This event from Finsbury Park Mosque bookshop from a 2001 interview with Abu Hamza also sounds like bullshit:



> As I browse in the mosque bookshop after the interview - deliberating whether to buy the video Jihad Combat Tips: for the armed and unarmed - a man in his early twenties rushes in. Not noticing me, in a state of extreme tension, he says to the three other blokes there: "The halal butcher was punched in the face this morning by a kaffir." "Where?" somebody asks, with perhaps a hint of scepticism in his voice. "Here!" he responds with irritation. "Everywhere! For years Sheikh Hamza has said we need to arm ourselves. He said we can't trust anyone. We didn't listen. Now we have to listen . . . We have to take out the bastard kaffirs before they take us out. I'm telling you, this is war."



Most Islamists rarely, if ever, swear, it's seen as a taboo.
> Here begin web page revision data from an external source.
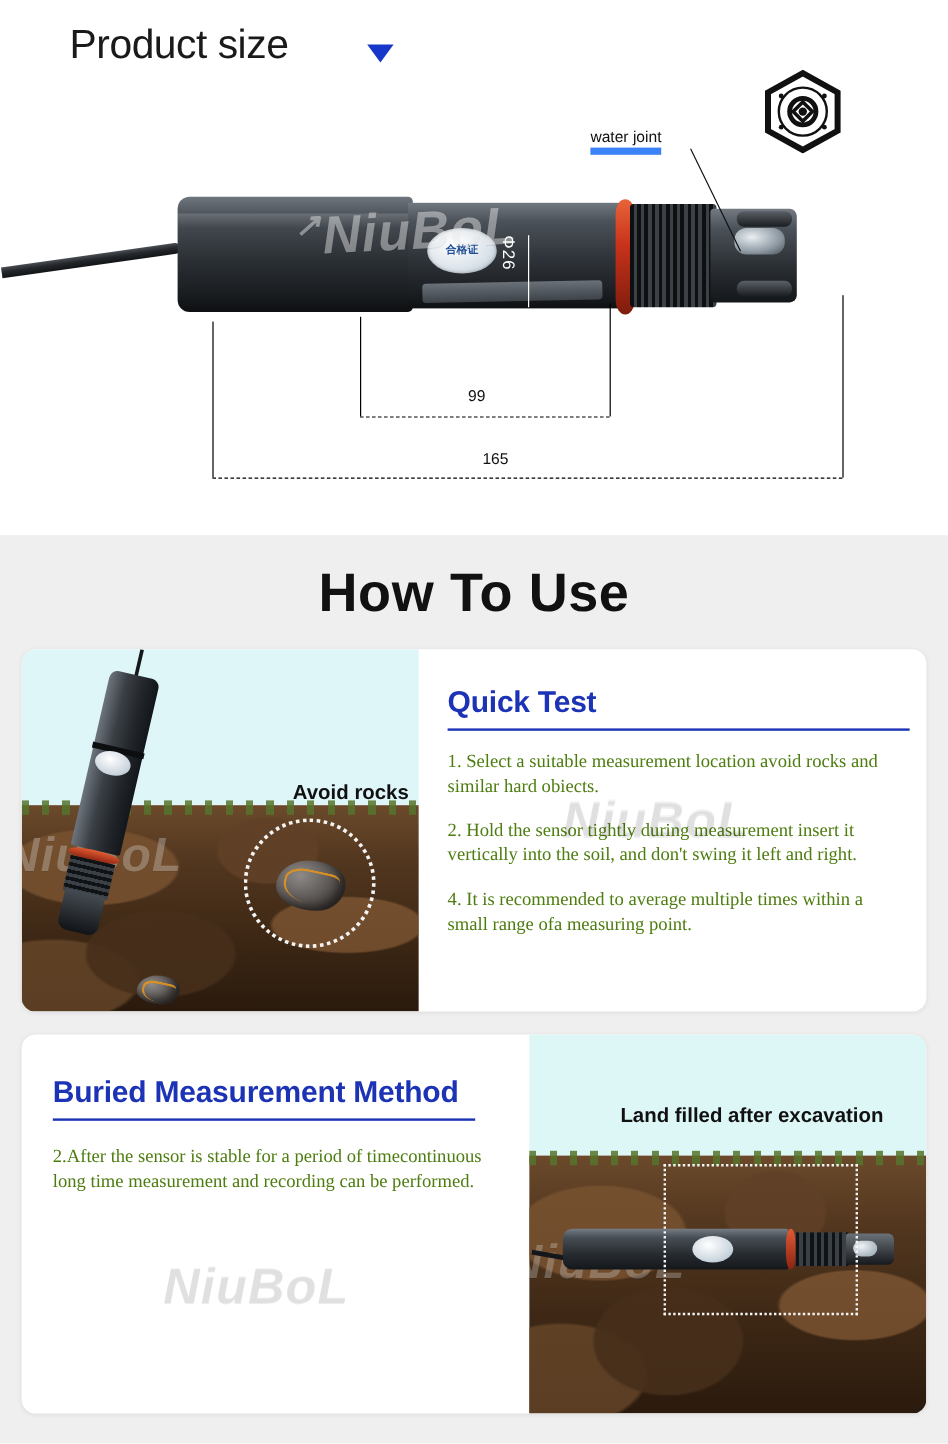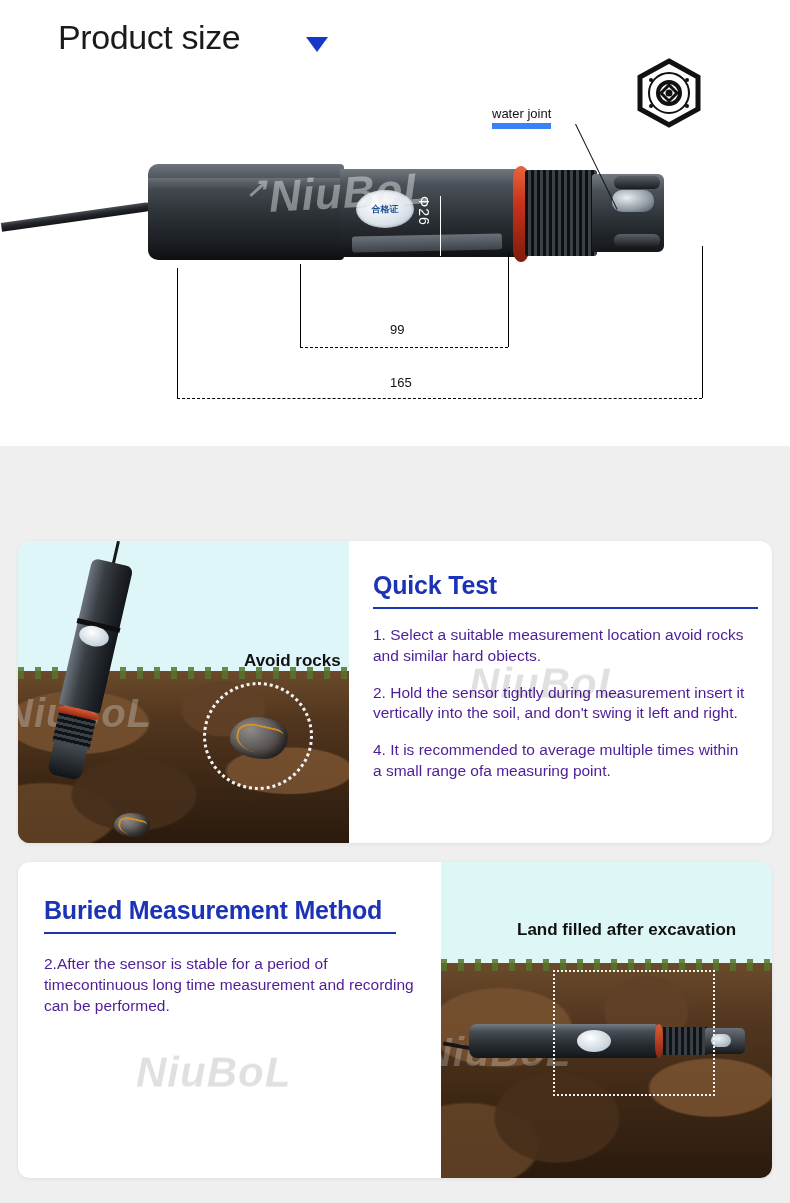--- a/index.html
+++ b/index.html
@@ -272,22 +272,22 @@
   .pane-title{
     font-size:25px; font-weight:700; color:#1c33b5; letter-spacing:-.2px;
   }
   .pane-rule{
     margin-top:7px; height:2px; background:#1c33b5;
   }
   #txt-quick .pane-rule{ width:385px; }
   #txt-buried .pane-rule{ width:352px; }
 
   .para{
-    margin-top:16px; font-size:15.5px; line-height:1.34; color:#4c1d95;
-    font-family:Liberation Sans, sans-serif;
+    margin-top:16px; font-size:15.5px; line-height:1.34; color:#4d7c0f;
+    font-family:Liberation Serif, serif;
   }
   #txt-buried .para{ margin-top:20px; }
 
   #wm-rocks{ left:-14px; top:150px; font-size:40px; color:rgba(255,255,255,.28); z-index:3; }
   #wm-quick{ left:120px; top:118px; font-size:42px; color:rgba(0,0,0,.05); z-index:3; }
   #wm-buried{ left:118px; top:186px; font-size:42px; color:rgba(0,0,0,.05); z-index:3; }
   #wm-bphoto{ left:-18px; top:168px; font-size:40px; color:rgba(255,255,255,.26); z-index:3; }
 </style>
 </head>
 <body>
@@ -338,25 +338,26 @@
     <div id="waterjoint-leader"></div>
 
     <div class="dim-line-v" style="left:300px; top:264px; height:83px;"></div>
     <div class="dim-line-v" style="left:508px; top:253px; height:94px;"></div>
     <div class="dim-dash" style="left:300px; top:347px; width:208px;"></div>
     <div class="dim-label" style="left:390px; top:322px;">99</div>
 
     <div class="dim-line-v" style="left:177px; top:268px; height:130px;"></div>
     <div class="dim-line-v" style="left:702px; top:246px; height:152px;"></div>
     <div class="dim-dash" style="left:177px; top:398px; width:525px;"></div>
-    <div class="dim-label" style="left:390px; top:375px;">165</div>
+    <div class="dim-label" style="left:402px; top:375px;">165</div>
   </div>
 
   <div id="howto-section">
 
+    <div id="howto-title">How To Use</div>
 
     <div class="card" id="card-quick">
 
       <div class="photo" id="photo-rocks">
         <div class="sky"></div>
         <div class="soil">
           <div class="grass"></div>
         </div>
         <div class="probe-v">
           <div class="wire"></div>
Usually they use kafir and munafik nothing else.

I call bullshit on this graffiti from Genoa too October 2001 Young, educated - and dangerous? "Anti-globalisation and al Qua'ida".



> The day after the destruction of the World Trade Center, the great symbol of global capitalism, graffiti appeared in Genoa. Next to a red star - the symbol of the most hard-core anti-globalisation groups - protesters had sprayed the words "Fly Osama Airlines".



In Genoa in Italy the only comprehensible word would be Osama. 
The Italian phrases are nothing 'fly' or 'airlines'.

P.S. Who on earth thinks a red star is for hardcore antiglobalisation?
The Brigate Garibaldi (Communist partisans in ww2) used the Italian flag with a red star in the middle. It means communism. 
If the graffiti was there in Genoa, the chances of it being a neofascist provocation and telling us nothing about the antiglobalisation movement are quite high.


The wisdom of Johann Hari

criticising an SDPer for criticising New Labour too much

"[Ex-Labour, founder of the SDP] David Marquand takes an excessively critical view on this change [New Labour abandoning demand-led policies], and argues that in the economic domain, New Labour is "egalitarian only in the sense that it wishes to give more people the opportunity to be unequal."

"The last thing Iraqis want is for British and American troops to leave now" 

"Blair should come out and tell the truth: He is a progressive politician" 

"Almost any discussion of paedophilia in Britain degenerates into expressions of the paediatrician-bashing mob mentality that has swept across this country for the past few years."


----------



## sihhi (Jul 4, 2011)

The October 2001 article "Anti-globalisation and al Qua'ida" 
was actually called 

"Young, educated - and dangerous?
Johann Hari Published 01 October 2001 

War on Terror: Anti-Globalisation Movement - Amid website ramblings, a proposal for an alliance: between fundamentalists and anti-capitalists. Johann Hari finds affinities between the two movements"

See here http://www.newstatesman.com/200110010016.htm

features this analysis of u75 way before i was a user:



> The terrorist attacks have forced the campaigners to ask themselves how far they would be prepared to go. In the aftermath, chatroom users excitedly discussed whether "we" might have been responsible. Some were horrified at the prospect, but others were more positive. One writer, on the anti-globalisation site urban75.org, said: "There has been much talk of terrorist organisations pulling together . . . Could this shift from military to economic targets herald a new era of co-operation between radical groups of completely different ideologies? By this I mean religious fundamentalist and anti-capitalist factions."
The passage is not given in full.